Retype precisely the section of the data that starts at the line containing "Lampadina LED dimmerabile FILAMENT ST64" and runs to its final line, ends included.

Itemized modification records:
────────────────

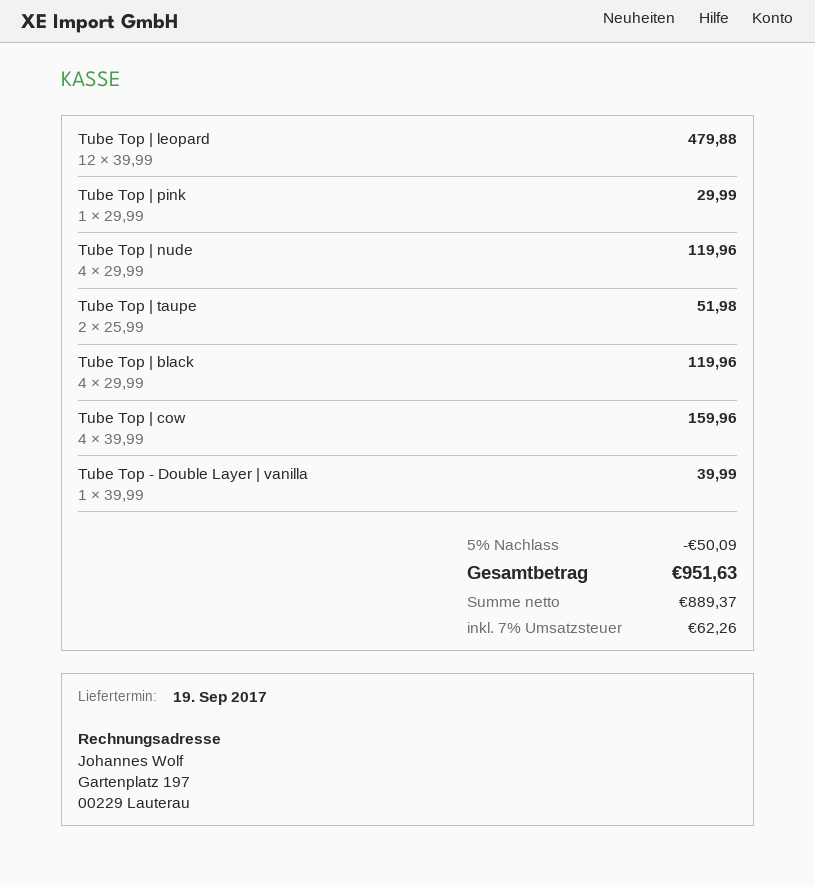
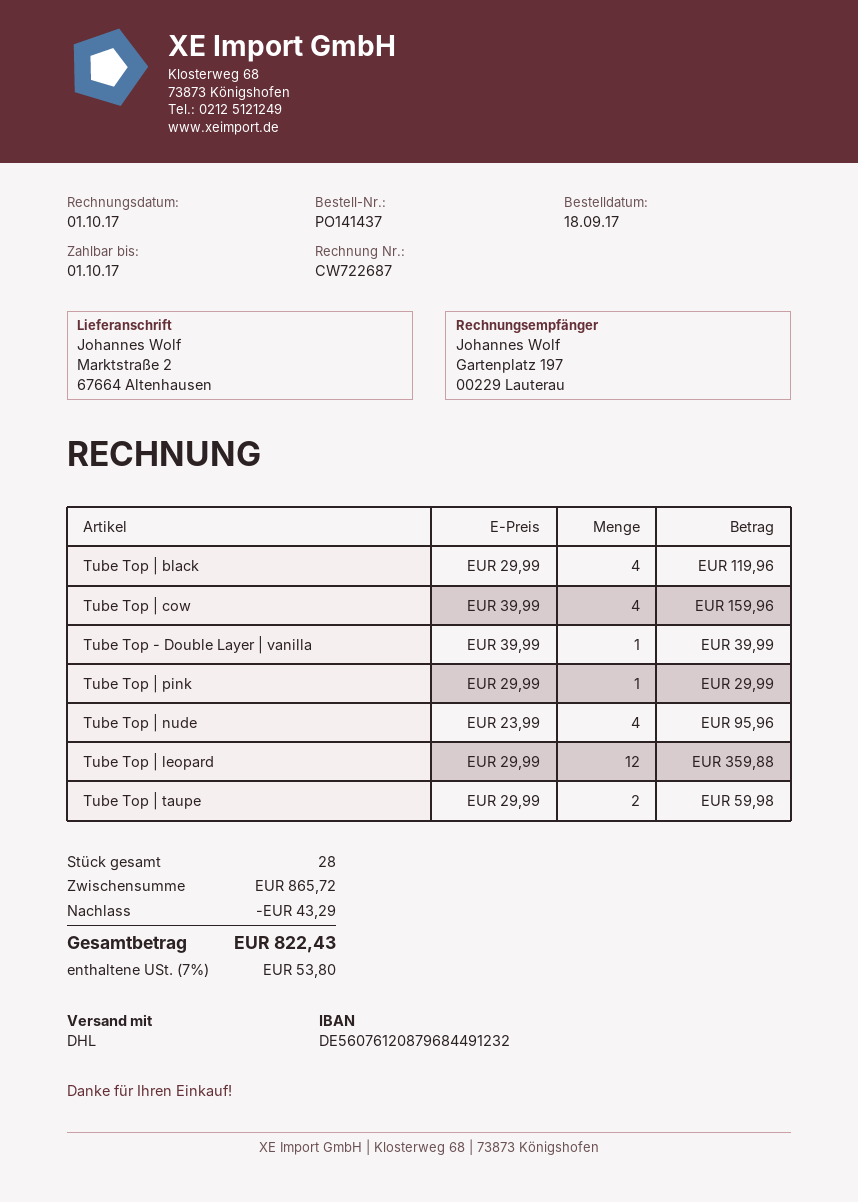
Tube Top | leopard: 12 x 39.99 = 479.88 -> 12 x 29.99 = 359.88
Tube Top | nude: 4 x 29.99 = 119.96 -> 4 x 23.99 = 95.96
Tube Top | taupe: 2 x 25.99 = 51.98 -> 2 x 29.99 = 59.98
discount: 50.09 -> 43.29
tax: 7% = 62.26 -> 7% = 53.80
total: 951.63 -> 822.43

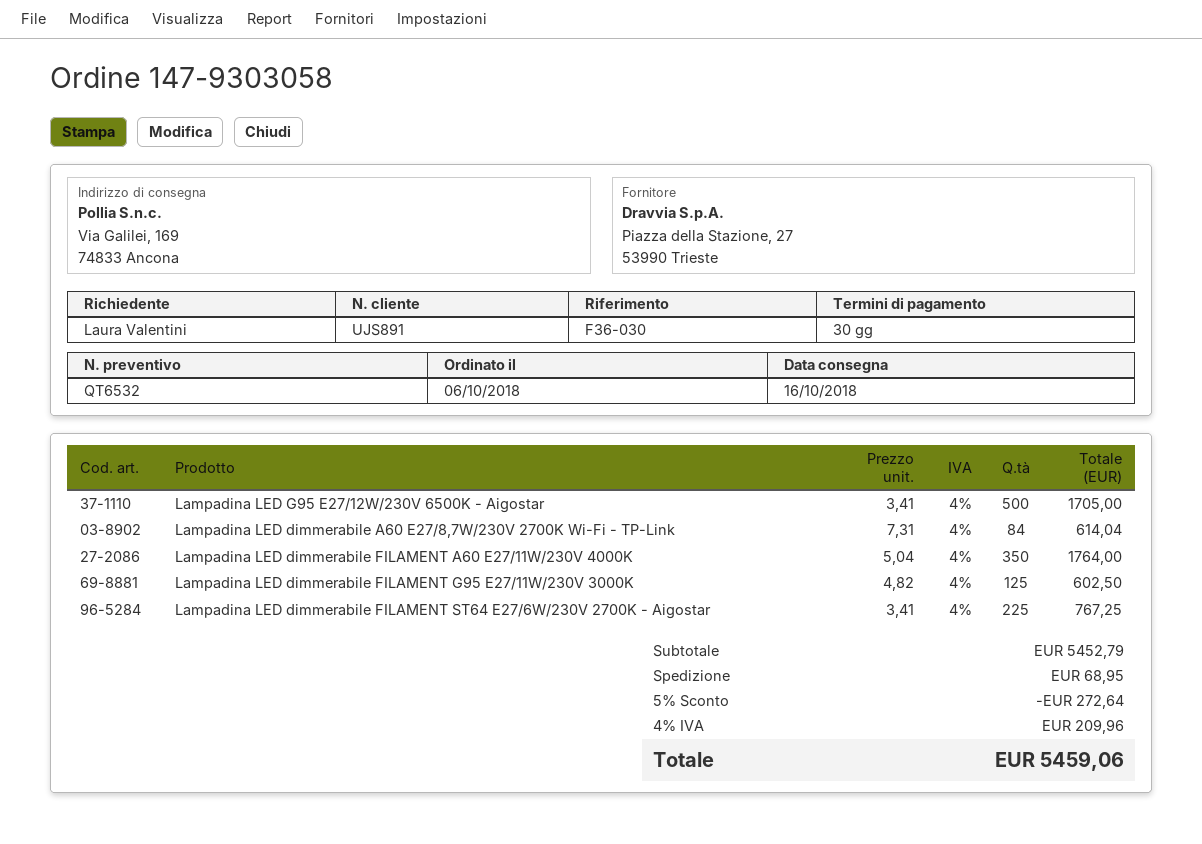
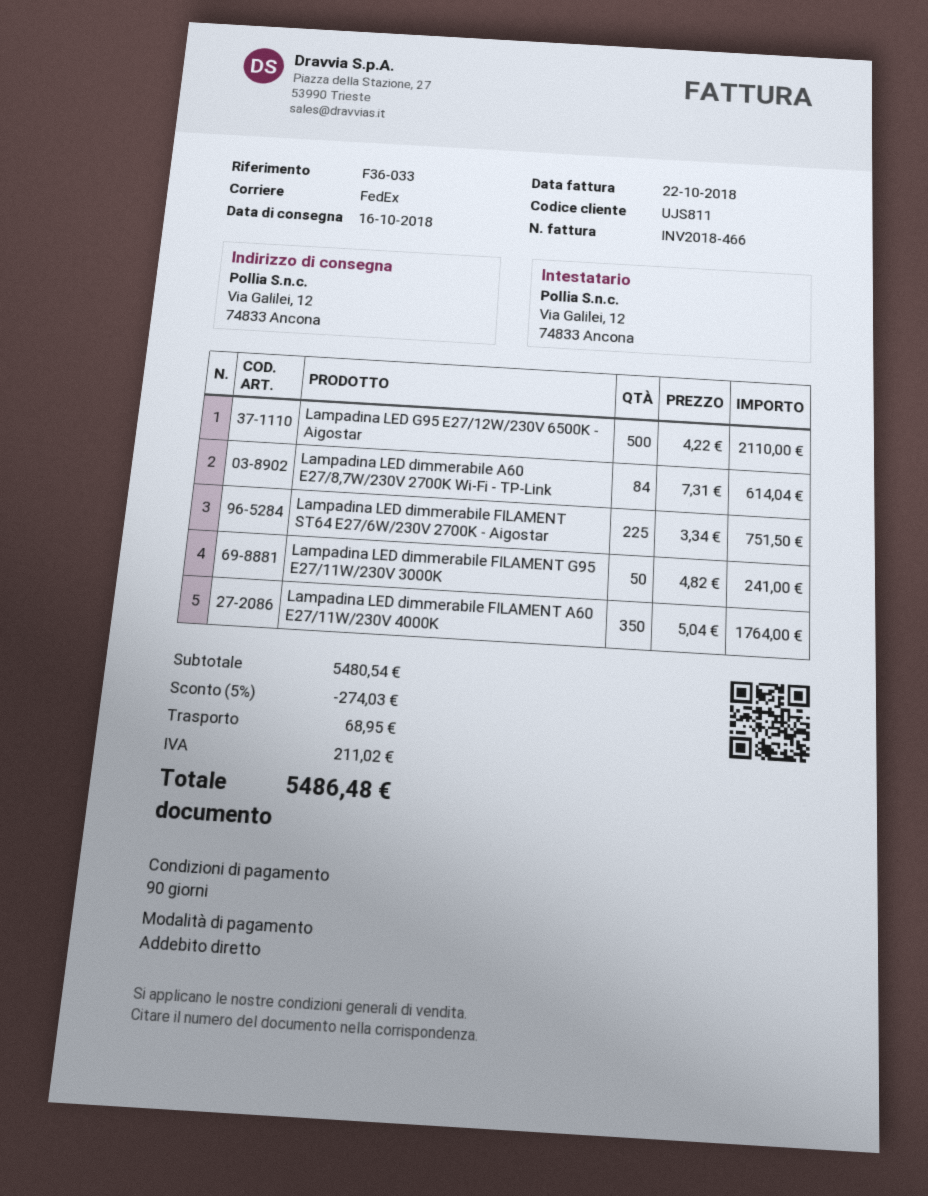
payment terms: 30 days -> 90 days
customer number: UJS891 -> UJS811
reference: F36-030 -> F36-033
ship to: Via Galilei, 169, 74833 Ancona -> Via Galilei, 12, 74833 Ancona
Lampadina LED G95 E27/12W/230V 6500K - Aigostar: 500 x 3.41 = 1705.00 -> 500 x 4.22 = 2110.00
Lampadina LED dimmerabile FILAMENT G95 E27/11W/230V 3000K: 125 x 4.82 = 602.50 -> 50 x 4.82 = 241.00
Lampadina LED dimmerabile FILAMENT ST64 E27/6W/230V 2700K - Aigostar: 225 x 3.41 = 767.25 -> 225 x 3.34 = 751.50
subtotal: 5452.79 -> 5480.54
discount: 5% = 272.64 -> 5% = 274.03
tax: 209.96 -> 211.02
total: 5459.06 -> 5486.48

────────────────

(ANSWER TO THIS PROBLEM)
Lampadina LED dimmerabile FILAMENT ST64 E27/6W/230V 2700K - Aigostar: 225 x 3.41 = 767.25 -> 225 x 3.34 = 751.50
subtotal: 5452.79 -> 5480.54
discount: 5% = 272.64 -> 5% = 274.03
tax: 209.96 -> 211.02
total: 5459.06 -> 5486.48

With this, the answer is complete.